16. Ceza Dairesi Esas No: 2018/3271 Karar No: 2018/3516 Karar Tarihi: 22.10.2018
Silahlı terör örgütüne üye olma - Yargıtay 16. Ceza Dairesi 2018/3271 Esas 2018/3516 Karar Sayılı İlamı
Özet:
Ceza Dairesi tarafından verilen 2018/3271 E. ve 2018/3516 K. sayılı kararda, suç olarak silahlı terör örgütüne üye olmanın kabul edildiği ve TCK'nın 314/2, 3713 sayılı Kanunun 5/1, 62, 53, 58/9, 63. maddeleri gereğince cezalandırılması hükmüne varıldığı belirtiliyor. İstinaf başvurusunun esastan reddedildiği ifade edilen kararda, temyiz talebinin reddi nedenleri bulunmadığından işin esasına geçildiği de vurgulanıyor. Yargılama sürecindeki işlemlerin kanuna uygun olarak yapıldığı ve özleri değiştirilmeden tüm iddia ve savunmaların tartışıldığı ifade edildiği kararda, müdafi tarafından ileri sürülen nedenlerin yerinde görülmediği ve temyiz davasının esastan reddedildiği sonucuna varılarak hükmün onanmasına karar verildiği belirtiliyor. Kanun maddelerinin detaylı ve açıklayıcı şekilde eklenmesi isteniyor ve bu maddelerin 314/2, 3713 sayılı Kanunun 5/1, 62, 53, 58/9, 63. maddeleri olduğu belirtiliyor.

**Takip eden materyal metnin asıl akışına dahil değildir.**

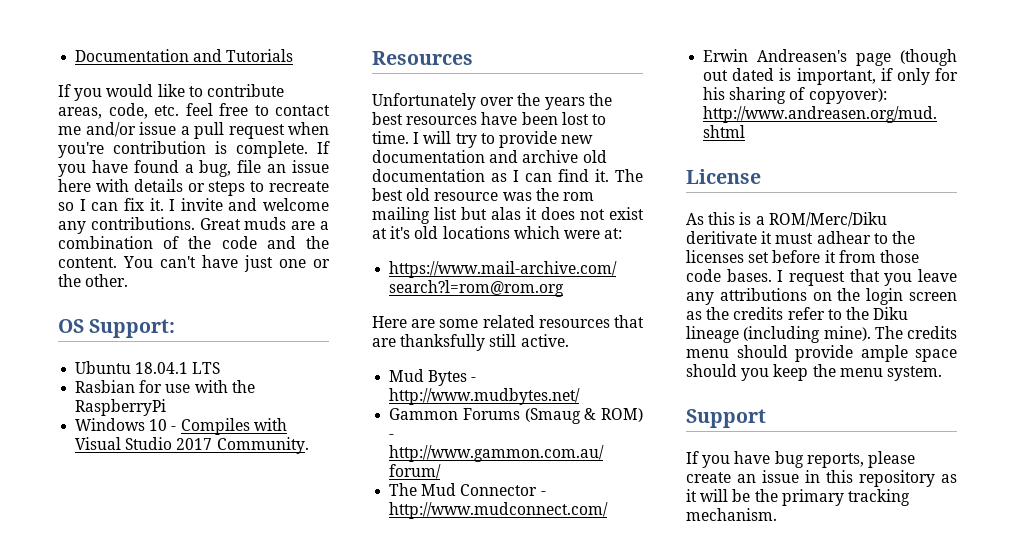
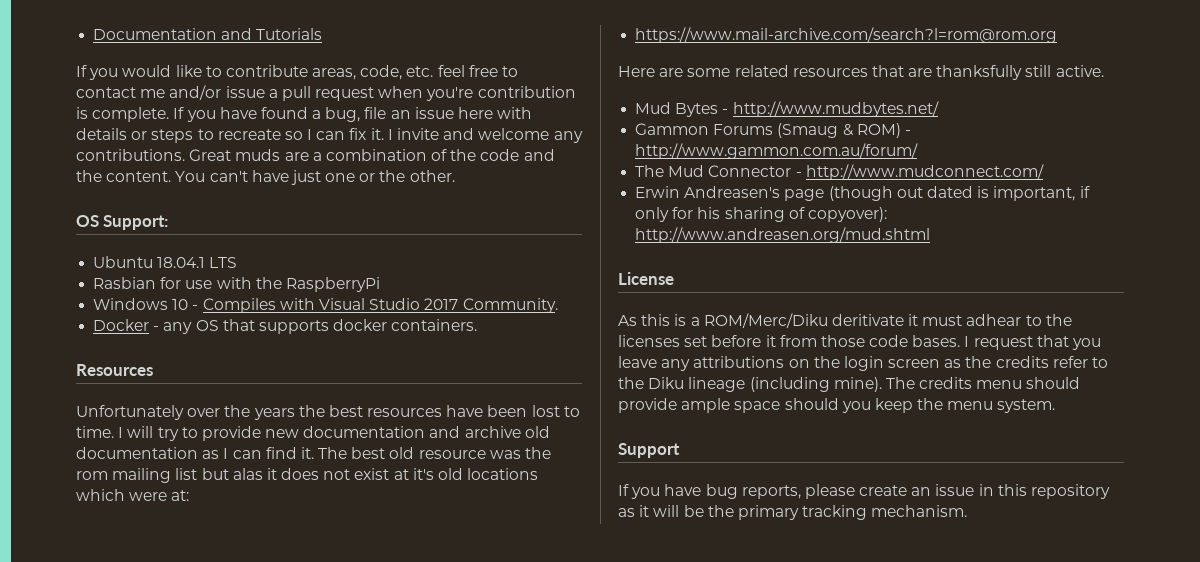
(309, 445) none -> [93,319,478,334] // Docker - any OS that supports docker containers.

16. Ceza Dairesi 2018/3271 E. , 2018/3516 K.
"İçtihat Metni"
Mahkemesi :Ceza Dairesi Suç : Silahlı terör örgütüne üye olma Hüküm :TCK"nın 314/2, 3713 sayılı Kanunun 5/1, 62, 53, 58/9, 63. maddeleri gereğince cezalandırılması hükmüne dair yapılan istinaf başvurusunun esastan reddi kararı
Bölge Adliye Mahkemesince verilen hüküm temyiz edilmekle; Temyiz edenin sıfatı, başvurunun süresi, kararın niteliği ve temyiz sebeplerine göre dosya incelendi, gereği düşünüldü; Temyiz talebinin reddi nedenleri bulunmadığından işin esasına geçildi; Duruşma sürecini yansıtan tutanaklar, belgeler ve gerekçe içeriğine göre yapılan incelemede; Yargılama sürecindeki usuli işlemlerin kanuna uygun olarak yapıldığı, hükme esas alınan tüm delillerin hukuka uygun olarak elde edildiğinin belirlendiği aşamalarda ileri sürülen iddia ve savunmaların temyiz denetimini sağlayacak biçimde eksiksiz olarak sergilendiği, özleri değiştirmeksizin tartışıldığı, vicdani kanının kesin, tutarlı ve çelişmeyen verilere dayandırıldığı, eylemin doğru olarak nitelendirildiği ve kanunda öngörülen suç tipine uyduğu, yaptırımların kanuni bağlamda şahsileştirilmek suretiyle uygulandığı anlaşılmakla; sanık müdafiinin temyiz dilekçesinde ileri sürdüğü nedenler yerinde görülmediğinden CMK’nın 302/1. maddesi gereğince temyiz davasının esastan reddiyle hükmün ONANMASINA, 22.10.2018 tarihinde oybirliğiyle karar verildi.